— Activity —
Only the lines from the one containing "white-space: nowrap;" to the end of the data should be copied, exactly and without pictures.

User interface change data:
--*--

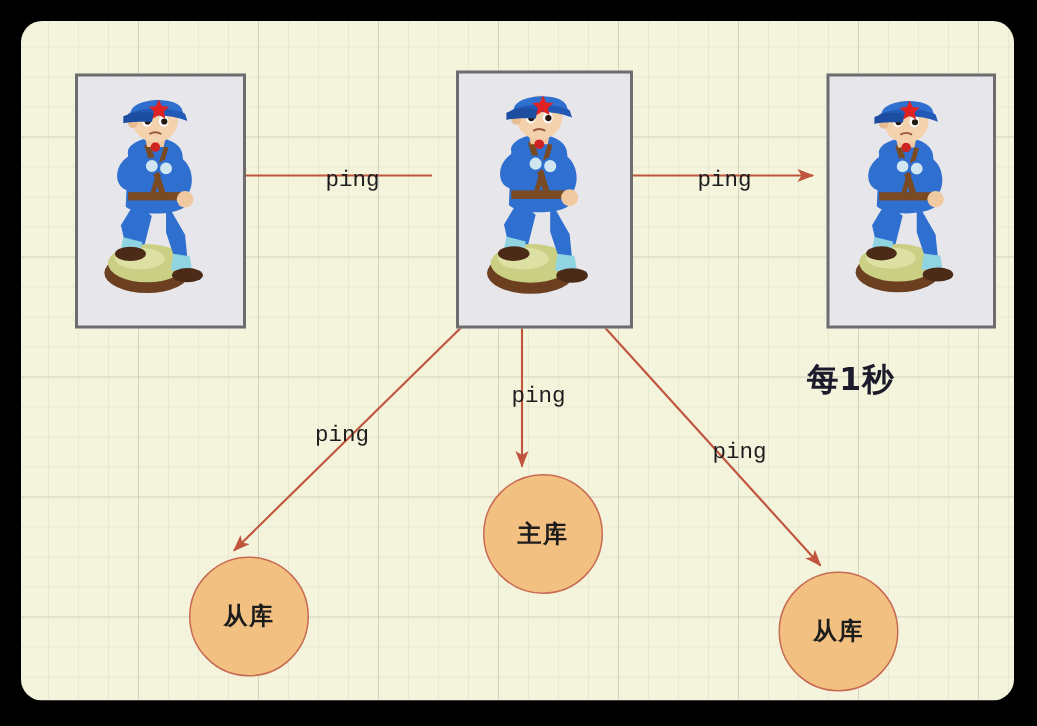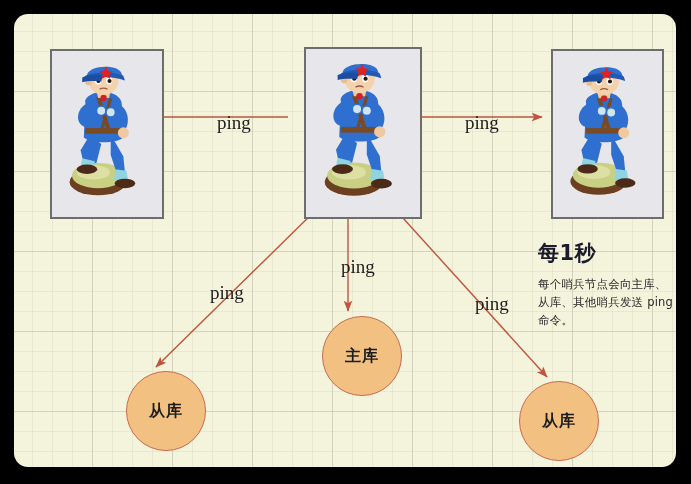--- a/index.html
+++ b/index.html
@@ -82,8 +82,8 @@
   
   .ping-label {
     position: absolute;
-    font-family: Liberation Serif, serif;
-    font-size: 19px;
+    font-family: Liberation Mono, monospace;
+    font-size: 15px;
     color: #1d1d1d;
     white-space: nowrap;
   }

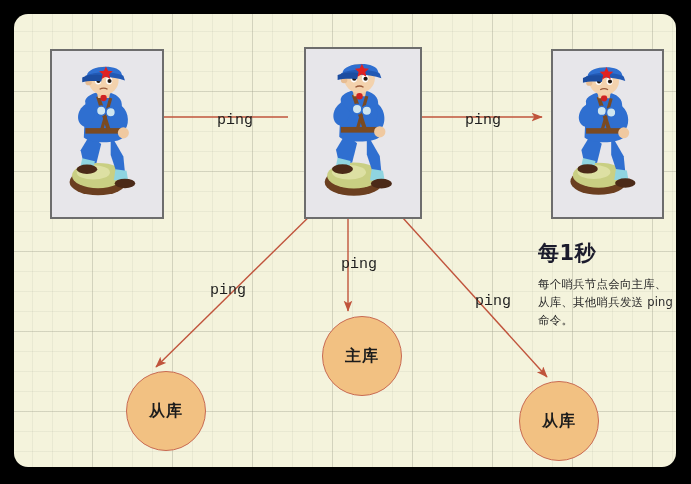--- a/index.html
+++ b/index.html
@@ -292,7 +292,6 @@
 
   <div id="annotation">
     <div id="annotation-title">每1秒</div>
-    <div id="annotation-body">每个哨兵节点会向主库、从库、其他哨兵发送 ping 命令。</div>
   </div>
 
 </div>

--*--

— Exercise response —
     white-space: nowrap;
   }

--- a/index.html
+++ b/index.html
@@ -292,7 +292,6 @@
 
   <div id="annotation">
     <div id="annotation-title">每1秒</div>
-    <div id="annotation-body">每个哨兵节点会向主库、从库、其他哨兵发送 ping 命令。</div>
   </div>
 
 </div>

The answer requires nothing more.